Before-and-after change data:
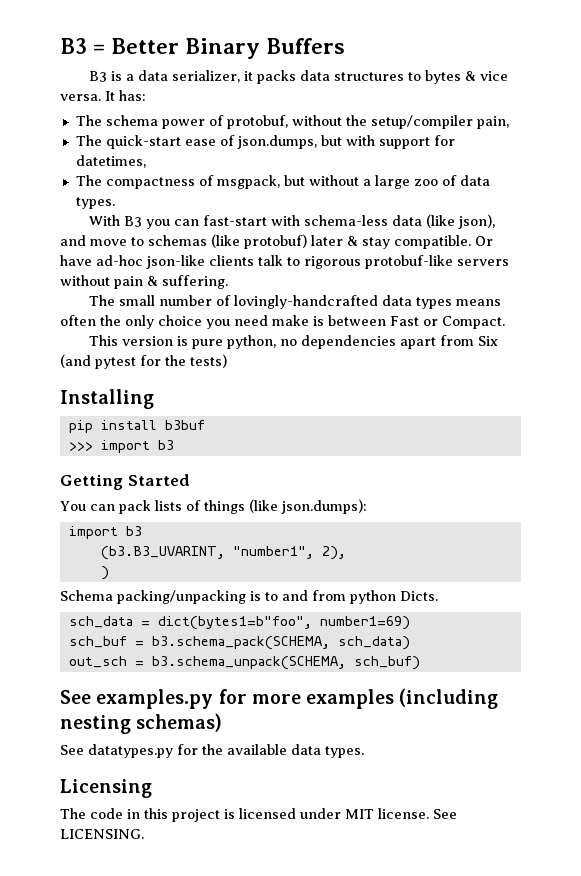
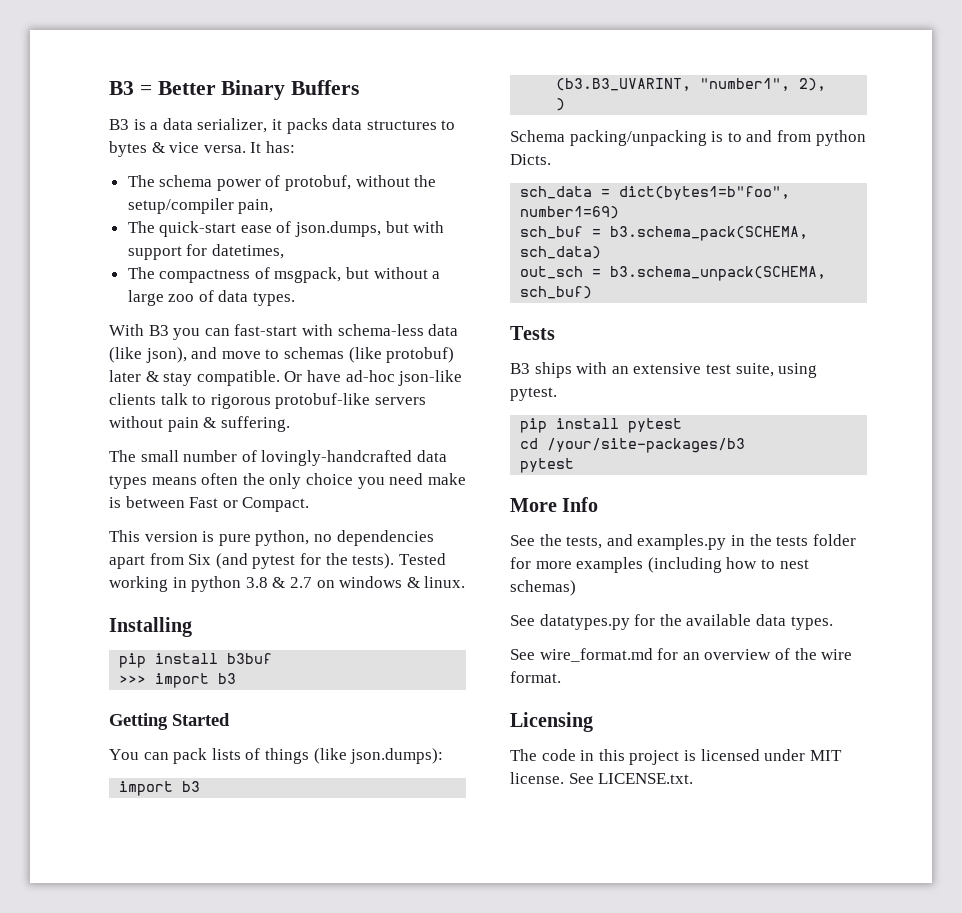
- This version is pure python, no dependencies apart from Six (and pytest for the tests)
+ This version is pure python, no dependencies apart from Six (and pytest for the tests). Tested working in python 3.8 & 2.7 on windows & linux.
- See examples.py for more examples (including nesting schemas)
+ Tests
+ B3 ships with an extensive test suite, using pytest.
+ pip install pytest
+ cd /your/site-packages/b3
+ pytest
+ More Info
+ See the tests, and examples.py in the tests folder for more examples (including how to nest schemas)
+ See wire_format.md for an overview of the wire format.
- See LICENSING.
+ See LICENSE.txt.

- **DIRECTIONS**: An exact copy of the records above is needed, with the pictures removed.

- **OUTPUT OF THE TASK**:
- This version is pure python, no dependencies apart from Six (and pytest for the tests)
+ This version is pure python, no dependencies apart from Six (and pytest for the tests). Tested working in python 3.8 & 2.7 on windows & linux.
- See examples.py for more examples (including nesting schemas)
+ Tests
+ B3 ships with an extensive test suite, using pytest.
+ pip install pytest
+ cd /your/site-packages/b3
+ pytest
+ More Info
+ See the tests, and examples.py in the tests folder for more examples (including how to nest schemas)
+ See wire_format.md for an overview of the wire format.
- See LICENSING.
+ See LICENSE.txt.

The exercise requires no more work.